Project 1.3

The project will design and fabricate hybrid lasers based on innovative resonant cavities. These building blocks will be exploited as sources in the QEPAS and PTS systems. ESR 1.3 will work closely with ESR 2.1. ESR 1.3 will focus more on the laser design and ESR 2.1 on the integration techniques.

To minimise crosstalk between the heat dissipated by the laser and the heat generated by light absorption in the gas, the gain element will be positioned far from the sensing volume (i.e. well away from the forks in the case of QEPAS) and the light will be carried by the silicon nitride waveguide which will be on the order of 5mm long. As a result, the longitudinal modes of the laser cavity will be very densely spaced, and to ensure single mode operation, a high Q-factor photonic crystal cavity resonant mirror will be realised such that only a single mode falls inside the reflection band. Slotted waveguides or subwavelength grating waveguides will be implemented to provide a waveguide mode with an evanescent field in air that will excite the gas. Coupling structures will be designed to ensure efficient coupling between the different components of the laser.

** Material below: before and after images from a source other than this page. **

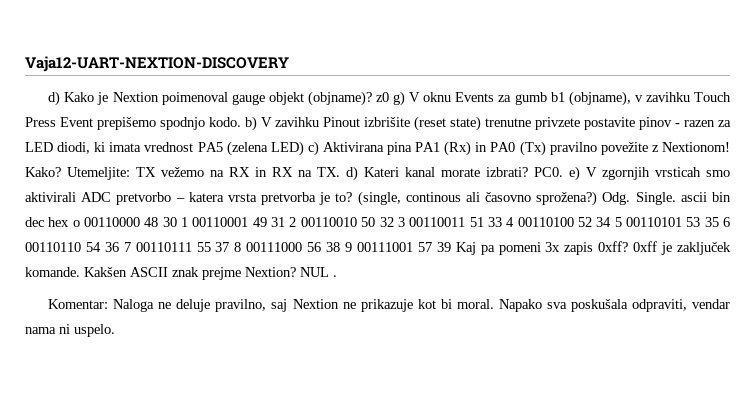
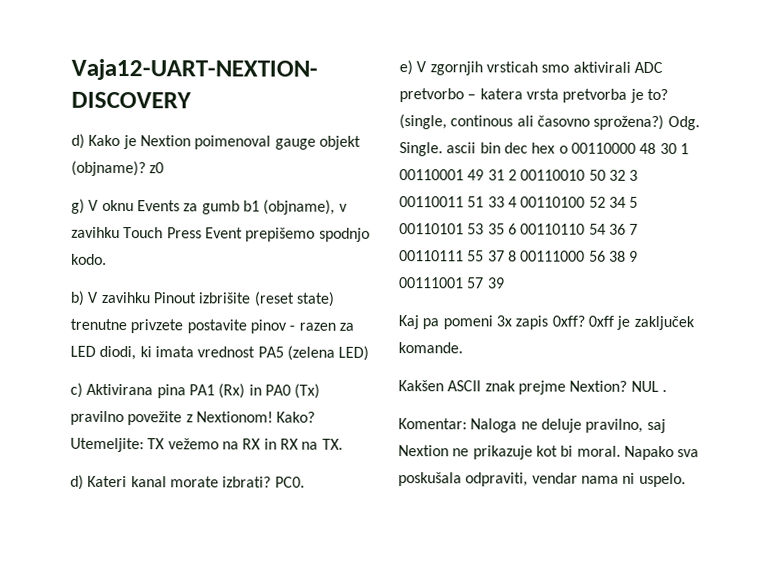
- d) Kako je Nextion poimenoval gauge objekt (objname)? z0 g) V oknu Events za gumb b1 (objname), v zavihku Touch Press Event prepišemo spodnjo kodo. b) V zavihku Pinout izbrišite (reset state) trenutne privzete postavite pinov - razen za LED diodi, ki imata vrednost PA5 (zelena LED) c) Aktivirana pina PA1 (Rx) in PA0 (Tx) pravilno povežite z Nextionom!
+ d) Kako je Nextion poimenoval gauge objekt (objname)? z0
+ g) V oknu Events za gumb b1 (objname), v zavihku Touch Press Event prepišemo spodnjo kodo.
+ b) V zavihku Pinout izbrišite (reset state) trenutne privzete postavite pinov - razen za LED diodi, ki imata vrednost PA5 (zelena LED)
+ c) Aktivirana pina PA1 (Rx) in PA0 (Tx) pravilno povežite z Nextionom!
- Utemeljite: TX vežemo na RX in RX na TX. d) Kateri kanal morate izbrati?
+ Utemeljite: TX vežemo na RX in RX na TX.
+ d) Kateri kanal morate izbrati?
- PC0. e) V zgornjih vrsticah smo aktivirali ADC pretvorbo – katera vrsta pretvorba je to?
+ PC0.
+ e) V zgornjih vrsticah smo aktivirali ADC pretvorbo – katera vrsta pretvorba je to?
- Odg. Single. ascii bin dec hex o 00110000 48 30 1 00110001 49 31 2 00110010 50 32 3 00110011 51 33 4 00110100 52 34 5 00110101 53 35 6 00110110 54 36 7 00110111 55 37 8 00111000 56 38 9 00111001 57 39 Kaj pa pomeni 3x zapis 0xff?
+ Odg. Single. ascii bin dec hex o 00110000 48 30 1 00110001 49 31 2 00110010 50 32 3 00110011 51 33 4 00110100 52 34 5 00110101 53 35 6 00110110 54 36 7 00110111 55 37 8 00111000 56 38 9 00111001 57 39
+ Kaj pa pomeni 3x zapis 0xff?
- 0xff je zaključek komande. Kakšen ASCII znak prejme Nextion?
+ 0xff je zaključek komande.
+ Kakšen ASCII znak prejme Nextion?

Traditional lasers have an intrinsic sensitivity to fluctuations in the ambient temperature, which necessitates the use of thermo-electric coolers to regulate the temperature of the laser. Silicon nitride has a lower thermo-optic coefficient than the III-V materials typically used in lasers. This property will be used to stabilise the centre wavelength of the resonant mirror. The longitudinal modes of the laser will be stabilised through cladding part of the SiN waveguide with a material with a negative thermo-optic coefficient. The length of this section will be chosen to balance the positive thermo-optic coefficient of the gain chip. The composite laser cavity will have a net zero thermo-optic coefficient overall, freezing the wavelength of the longitudinal mode. The ease of use the laser will be greatly improved allowing wider deployment.

The design of the nanostructures will be carried using Finite Difference Time Domain modelling and the lasing performance using the VPI software. Fabrication will be carried out on the silicon nitride platform. Commercial gain chips will be used at the 1.35 and 1.6 μm wavelengths.